The answer is C, to use Translation Hub 1.Accuracy maximization: AutoML Translation uses machine learning to train a translation model on your specific data, which can lead to higher accuracy compared to generic translation models. 2.Minimal operational overhead: AutoML Translation handles the training and deployment of the translation model, reducing the need for manual intervention. 3.Evaluation and correction: The solution includes human reviewers to evaluate and correct any incorrect translations, ensuring high quality.

b1a8faeOption: C
Jan 22, 2024

Translation Hub is a service that allows you to manage and automate your translation workflows on Google Cloud. You can use Translation Hub to upload the documents to a Cloud Storage bucket, select the source and target languages, and apply the trained model to translate the documents. You can use human reviewers to improve the quality and accuracy of the translations, and provide feedback to the ML model.

fitri001Option: C
Apr 17, 2024

Option A: Cloud Functions are suitable for simple tasks. This approach wouldn't leverage machine learning for improved translations and lacks features like model evaluation and retraining. Option B: Vertex AI pipelines with AutoML Translation training can be powerful, but it might be overkill for this scenario. Additionally, retraining based on a predetermined data skew might not be necessary if human review is effective at catching and correcting errors. Option D: While fine-tuning a pre-trained model with Vertex AI custom training offers flexibility, it requires more expertise and ongoing maintenance compared to the simpler approach of using AutoML Translation.

edooOption: B
Mar 11, 2024

So what is the deal? pikachu007 authors the question, adds C as suggested answer and then vote for B?

omermahgoubOption: C
Apr 13, 2024

C: Use AutoML Translation with Translation Hub. Here's why: 1. Scalability: - AutoML Translation: This simplifies model training without extensive manual configuration. - Translation Hub: Centrally stores and manages your translation models, facilitating deployment and reuse across various applications, promoting scalability for your 15 target languages. 2. Accuracy and Evaluation: - AutoML Translation: while pre-trained models might not be perfect, AutoML Translation lets you fine-tune the model with your specific scientific domain data (instruction manuals) to improve accuracy. - Human Review and Iteration: This allows for evaluation and correction of any inaccurate translations, improving overall quality.

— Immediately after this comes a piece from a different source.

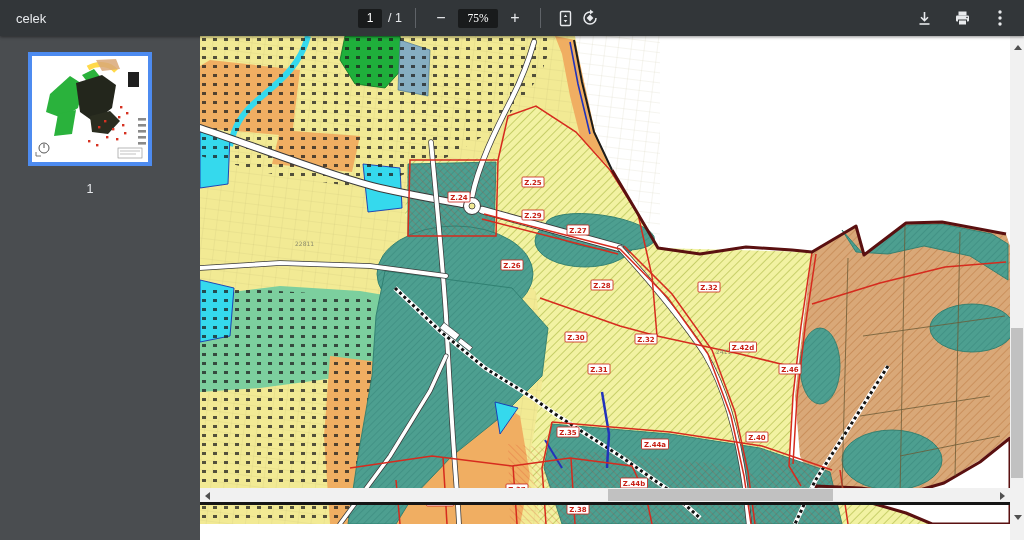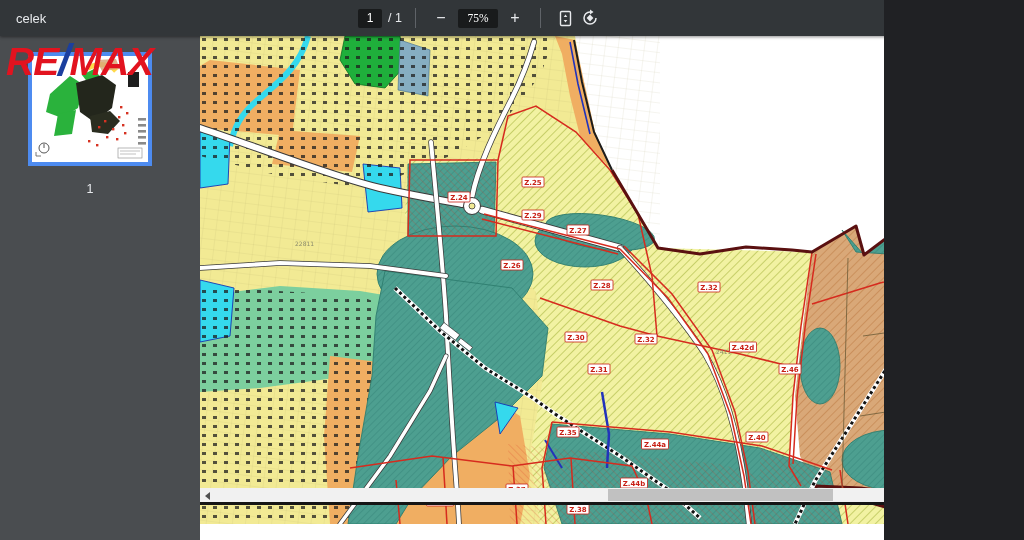"celek" .app { width: 884px -> 1024px }
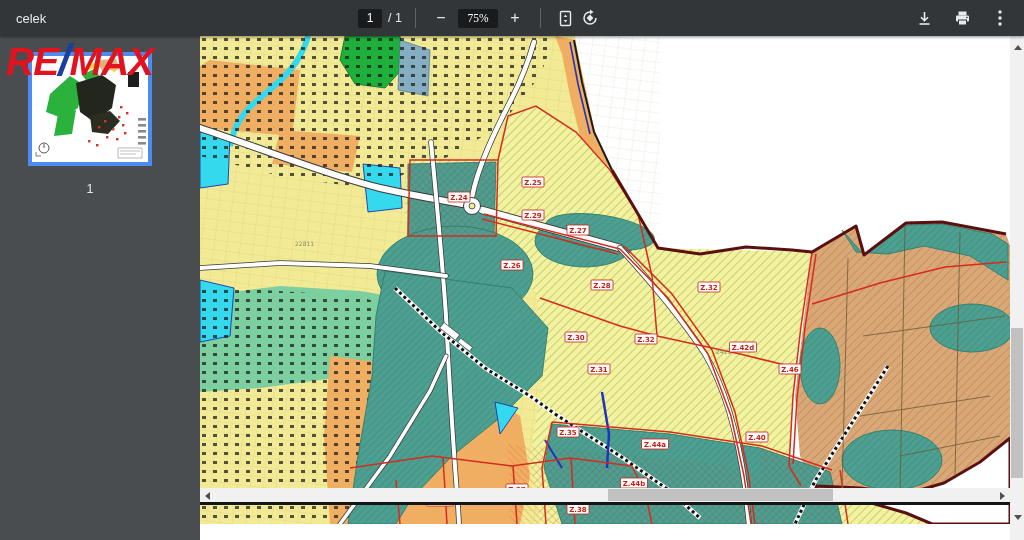"RE/MAX" div.logo { html: <div><span>RE</span><span>/</span><span>MAX</span></div> -> none }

This is crucial for technical documents like instruction manuals.

omermahgoub
Apr 13, 2024

Why not B: Retraining the model upon data skew detection can become cumbersome and impact translation speed. Translation Hub offers a more streamlined approach for managing model updates.

b2aaaceOption: A
Apr 13, 2024

Answer A It is the only option that makes sense all over. I would go for C if the first sentence was not there "Use AutoML Translation". you can't use autoML because there is no training data.

pikachu007Option: B
Jan 13, 2024

Option A: While Cloud Functions provide automation, the Cloud Translation API uses generic models that might not be as accurate for domain-specific content, potentially leading to more human corrections. Option C: Translation Hub offers collaboration features but lacks automated model training and pipeline orchestration, requiring more manual effort. Option D: Vertex AI custom training jobs provide flexibility but require more expertise and effort compared to AutoML Translation, and the pre-trained model might not be as well-suited for the specific domain.

Sunny_MOption: B
Feb 23, 2024

Agree with pikachu007, I think there is no point in using ML once the manual(human) mode is added.

emsherffOption: C
Apr 10, 2024

Translation Hub can manage translation workloads at scale and also integrate human feedback where required.

gscharlyOption: C
Apr 20, 2024

if we assume there is training data available (source-target language pairs) then I would go with C.

AzureDP900Option: C
Jul 5, 2024

Using AutoML Translation (Option C) allows you to train a model on your data, which can be used for translation. You can then configure a Translation Hub project to manage the translation process and use human reviewers to evaluate any incorrect translations. It is scalable solution that maximizes accuracy and minimizes operational overhead.